Peu après 21 heures, dimanche soir, François Bayrou a tiré du scrutin des conclusions assez surprenantes : il estime avoir ressuscité le centre et conduire une force avec laquelle il va falloir compter. Mais M. Bayrou n'est pas propriétaire des 18 % des voix qui se sont prononcées sur son nom. Par définition, ses électeurs du premier tour ne sont pas tous des militants qui ont la carte de l'UDF. Ils sont libres de rejoindre M. Sarkozy ou Mme Royal. Bien entendu, François Bayrou, qui dispose de la réserve de votes nécessaires pour vaincre, sera extrêmement sollicité ; bien entendu, il va peser sur les programmes de la droite ou de la gauche avant de décider quel côté il rejoint. Mais les électeurs de gauche qui ont voté pour lui voteront de nouveau à gauche s'il rallie M. Sarkozy et les électeurs de droite qui ont voté pour lui rallieront la droite dans le cas contraire. A la limite, on peut imaginer que Ségolène Royal et Nicolas Sarkozy se détourneront de lui s'il est trop exigeant et se contenteront d'attendre le retour de leur électorat naturel sans faire la moindre concession. En outre, beaucoup de députés UDF doivent leur mandat à l'UMP.

La vérité est que, après le séisme de 2002, la France revient, oui, il faut l'admettre, à la bipolarisation. Mais avec quelques avantages : le recul de l'extrême droite (qui chute de 17 à 11 %), le retour du Parti socialiste à son rôle traditionnel, avec 24,79 % ; une démystification des petites candidatures, notamment à l'extrême gauche dont le score global est inférieur à 10 %. Même Olivier Besancenot (qui a fait une bonne campagne), avec 4,3 %, n'obtient pas les 5 % qui lui auraient assuré le remboursement de ses frais de campagne.

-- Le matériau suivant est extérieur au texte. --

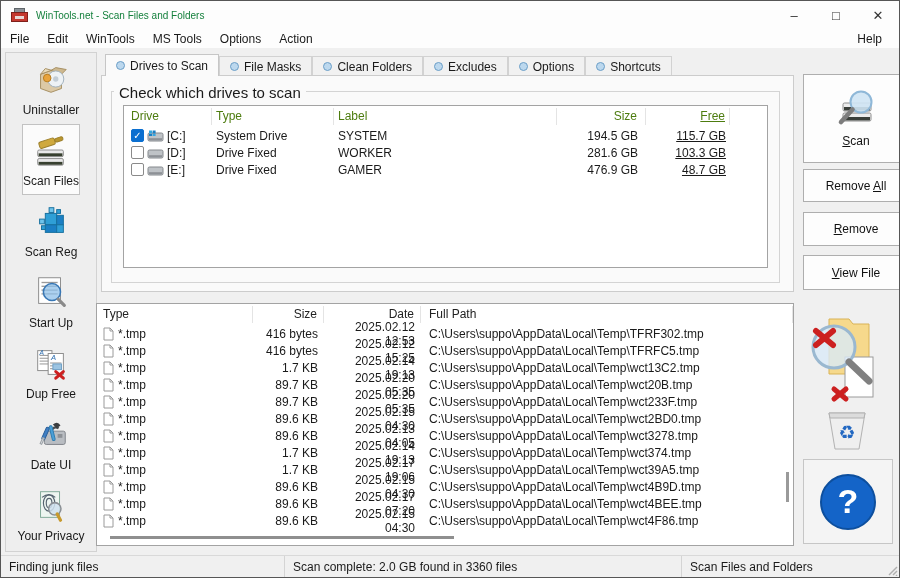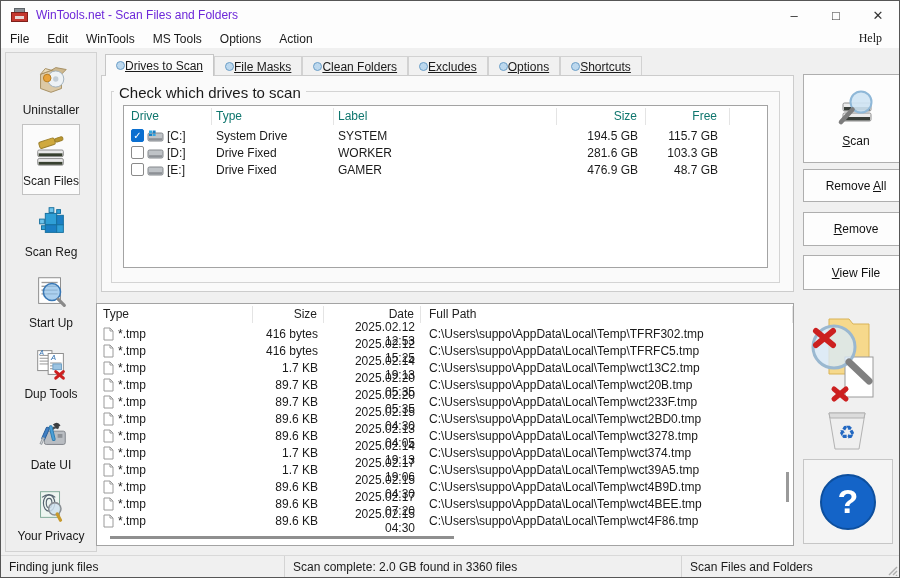--- a/index.html
+++ b/index.html
@@ -7,64 +7,64 @@
   .window { position:relative; width:900px; height:578px; background:#f0f0f0;
             border:1px solid #565656; overflow:hidden; font-size:12px; color:#1a1a1a; }
 
   
   .titlebar { position:absolute; left:0; top:0; right:0; height:28px; background:#fdfdfd;
               display:flex; align-items:center; }
   .app-icon { width:17px; height:14px; margin:0 8px 0 10px; position:relative; }
   .app-icon .lid { position:absolute; left:3px; top:0; width:11px; height:5px; background:#8a9096; border:1px solid #5f6569; }
   .app-icon .box { position:absolute; left:0; top:4px; width:17px; height:10px; background:#c4382f; border:1px solid #7e1f1a; }
   .app-icon .slot{ position:absolute; left:4px; top:8px; width:9px; height:3px; background:#e8d9d7; }
-  .title-text { font-size:12px; color:#6d28d9; }
+  .title-text { font-size:10px; color:#15803d; }
   .win-controls { margin-left:auto; display:flex; height:100%; }
   .win-btn { width:42px; height:100%; display:flex; align-items:center; justify-content:center;
              font-size:13px; color:#333; }
 
   
   .menubar { position:absolute; left:0; top:28px; right:0; height:19px; background:#fdfdfd;
              display:flex; align-items:center; }
   .menu-item { padding:1px 9px; }
-  .menu-help { position:absolute; right:8px;font-family:Liberation Serif, serif; }
+  .menu-help { position:absolute; right:8px; }
 
   
   .sidebar { position:absolute; left:4px; top:51px; width:92px; height:500px;
              background:#eeeeee; border:1px solid #d2d2d2; display:flex; flex-direction:column;align-items:center; }
   .side-item { height:71px; display:flex; flex-direction:column; align-items:center;
                justify-content:center; gap:2px; border:1px solid transparent; }
   .side-item.selected { background:#fbfbfb; border:1px solid #c2c2c2; }
   .side-label { font-size:12px; color:#1a1a1a; }
 
   
   .tabs { position:absolute; left:104px; top:53px; height:22px; display:flex; align-items:flex-end; }
-  .tab { display:flex; align-items:center; padding:0 10px; height:20px;
-         background:#f1f1f1; border:1px solid #d2d2d2; border-bottom:none; font-size:12px;text-decoration:underline; }
+  .tab { display:flex; align-items:center; gap:5px; padding:0 10px; height:20px;
+         background:#f1f1f1; border:1px solid #d2d2d2; border-bottom:none; font-size:12px; }
   .tab.active { height:22px; background:#fafafa; border-color:#c6c6c6; position:relative; z-index:3; }
   .tab-circle { width:9px; height:9px; border-radius:50%; background:#bcd8ee; border:1px solid #6b9ec7; }
 
   
   .tab-panel { position:absolute; left:100px; top:74px; width:693px; height:217px;
                background:#fafafa; border:1px solid #cccccc; z-index:2; }
   .groupbox { position:absolute; left:9px; top:15px; right:13px; bottom:8px;
               border:1px solid #d4d4d4; }
   .group-title { position:absolute; top:-8px; left:2px; background:#fafafa; padding:0 5px; font-size:15px; }
 
   
   .drives-table { position:absolute; left:11px; top:13px; right:11px; height:163px;
                   background:#fff; border:1px solid #a3a3a3; overflow:hidden; }
-  .dt-header { display:flex; height:21px; align-items:center; color:#0f766e; }
+  .dt-header { display:flex; height:21px; align-items:center; color:#4d7c0f; }
   .dt-header > div { border-right:1px solid #e4e4e4; height:17px; line-height:17px; }
   .dt-row { display:flex; height:17px; align-items:center; }
   .c-drive { width:88px; padding-left:7px; display:flex; align-items:center; gap:3px; }
   .c-type  { width:122px; padding-left:4px; }
   .c-label { width:223px; padding-left:4px; }
   .c-size  { width:89px; text-align:right; padding-right:8px; }
-  .c-free  { width:84px; text-align:right; padding-right:12px; }
+  .c-free  { width:84px; text-align:right; padding-right:4px;text-decoration:underline; }
   .checkbox { width:13px; height:13px; background:#fff; border:1px solid #8a8a8a; border-radius:2px;
               display:inline-flex; align-items:center; justify-content:center; flex:0 0 auto; }
   .checkbox.checked { background:#0b6fd0; border-color:#0b6fd0; color:#fff; font-size:10px; }
 
   
   .file-list { position:absolute; left:95px; top:302px; width:698px; height:243px;
                background:#fff; border:1px solid #a3a3a3; overflow:hidden; }
   .fl-header { display:flex; height:21px; align-items:center; color:#222; }
   .fl-header > div { border-right:1px solid #e4e4e4; height:17px; line-height:17px; }
   .fl-row { display:flex; height:17px; align-items:center; }
@@ -206,21 +206,21 @@
               <line x1="19" y1="23" x2="31" y2="23"></line>
               <line x1="19" y1="26" x2="31" y2="26"></line>
           </g>
           <rect x="22" y="21" width="9" height="6" fill="#9cc4e2" stroke="#6d9ec4"></rect>
           <g stroke="#cc2020" stroke-width="3.2" stroke-linecap="round">
             <line x1="25" y1="29" x2="33" y2="36"></line>
               <line x1="33" y1="29" x2="25" y2="36"></line>
           </g>
         </svg>
       </span>
-      <span class="side-label">Dup Tools</span>
+      <span class="side-label">Dup Free</span>
     </div>
     <div class="side-item">
       <span>
         <svg width="38" height="38" viewBox="0 0 40 40">
           <rect x="13" y="17" width="22" height="14" rx="2" fill="#b9bdc2" stroke="#7d8288"></rect>
           <rect x="27" y="20" width="5" height="4" fill="#8d9196"></rect>
           <path d="M20 17 q3 -6 8 -3" fill="none" stroke="#4a4e52" stroke-width="2.4"></path>
           <path d="M22 10 q5 -4 8 1 l-4 3 Z" fill="#3a3d40"></path>
           <g transform="rotate(24 12 24)">
             <rect x="10.5" y="12" width="3.4" height="14" rx="1.5" fill="#3f7fc4" stroke="#2b5f99"></rect>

Ajoutons, par parenthèses, que les pronostics des sondages ont été excellents et que les résultats sont assez proches de ce qu'ils ont prévu. Les hurlements de MM. Bayrou, de Villiers, Le Pen, Voynet et d'autres contre les instituts de sondage et la presse ne sont-ils pas aujourd'hui nuls et non avenus ?

Une normalisation spectaculaire.

Mais là n'est pas le sujet. Aucun d'entre nous n'ignore les dangers qui pèsent sur l'environnement, l'état de pauvreté croissant dans laquelle sont plongés des millions de Français, la crise de l'immigration. Mais une forte majorité de citoyens veut que ces problèmes soient résolus ni par des moyens qui seraient déshumanisés, comme le souhaite M. Le Pen, ni par la révolution et l'alignement de 60 millions de Français sur le plus petit dénominateur commun, comme le souhaite M. Besancenot. Voilà l'enseignement principal de ce premier tour qui a soulevé dans une multitude de partis un espoir bien excessif, mais qui vient de normaliser la vie politique en France d'une manière spectaculaire.

Nous aurons le 6 mai prochain un affrontement classique entre la droite et la gauche et on n'a pas besoin de discréditer l'adversaire pour conduire cette bataille. Mme Royal, dans la déclaration qu'elle a faite dimanche soir peu avant 22 heures, a parlé de changer le système. Est-ce vraiment utile ? Ne peut-on gouverner la France dans le cadre de la Ve République ? Faut-il donner aux extrémistes des sièges au Parlement à la faveur d'un scrutin proportionnel, comme le souhaitent, de Bayrou à Montebourg, les promoteurs de la VIe République ? Notre principal problème réside-t-il dans nos institutions ou dans notre croissance insuffisante, dans nos déficits, dans la paupérisation de la classe moyenne et dans la dette nationale ?

Ce sera la marque de l'entre-deux tours : pendant ces quatorze jours de campagne, la droite et la gauche afficheront des objectifs identiques. Et proposeront des voies et des moyens différents. Voilà où est l'enjeu.

C'était d'ailleurs celui d'il y a un an, d'il y a cinq ans. On peut penser que M. Sarkozy ne fera que du Chirac et on votera alors pour Mme Royal, qui, il est vrai, incarne le changement à plus d'un titre. On peut aussi penser le contraire, par exemple que Ségolène Royal n'a pas la carrure nécessaire ou, mieux, qu'elle ne disposera pas des meilleurs instruments pour réparer la France. Le débat, comme en 2002, comme en 1995, est circonscrit, ainsi que nous l'expliquions dans ces colonnes le 20 avril, à la capacité de l'un ou l'autre des deux candidats du second tour à résorber nos crises.